Start of INPUT RECORDS

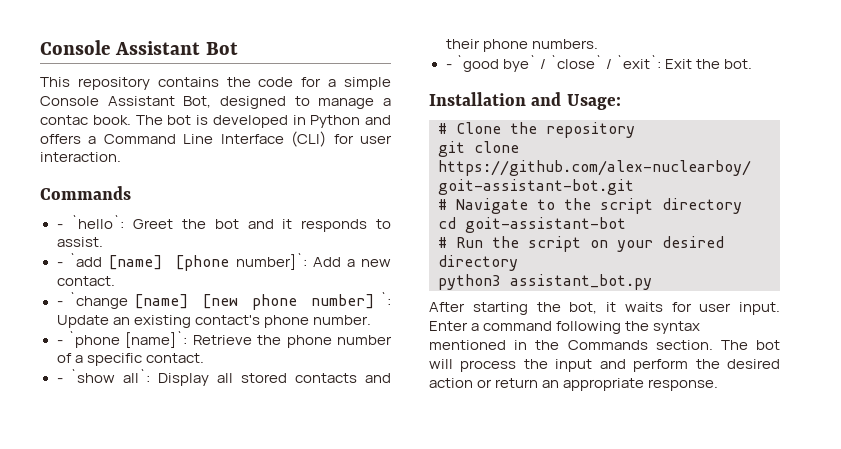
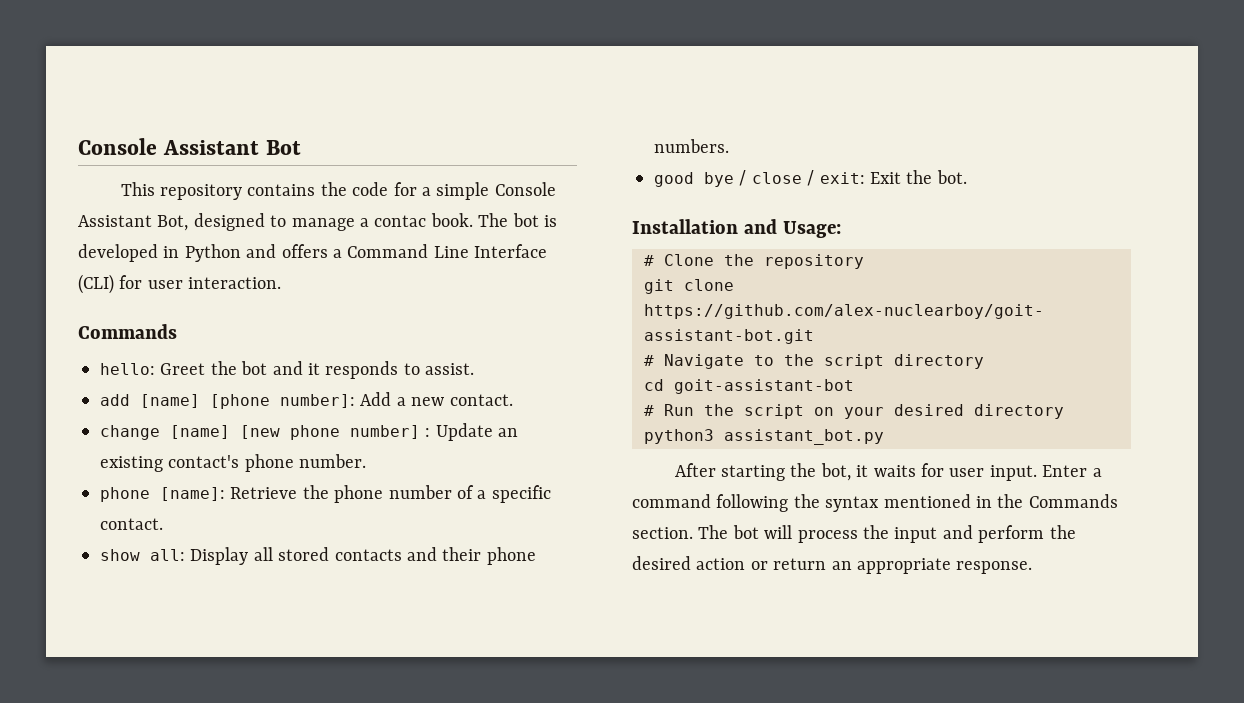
- - `hello`: Greet the bot and it responds to assist.
+ hello: Greet the bot and it responds to assist.
- - `add [name] [phone number]`: Add a new contact.
+ add [name] [phone number]: Add a new contact.
- - `change [name] [new phone number] `: Update an existing contact's phone number.
+ change [name] [new phone number] : Update an existing contact's phone number.
- - `phone [name]`: Retrieve the phone number of a specific contact.
+ phone [name]: Retrieve the phone number of a specific contact.
- - `show all`: Display all stored contacts and their phone numbers.
+ show all: Display all stored contacts and their phone numbers.
- - `good bye` / `close` / `exit`: Exit the bot.
+ good bye / close / exit: Exit the bot.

End of INPUT RECORDS

- WHAT IS REQUIRED
Copy out, exactly as given, the line containing "show all: Display" together with every line after it in the material.

- RESPONSE BOX
+ show all: Display all stored contacts and their phone numbers.
- - `good bye` / `close` / `exit`: Exit the bot.
+ good bye / close / exit: Exit the bot.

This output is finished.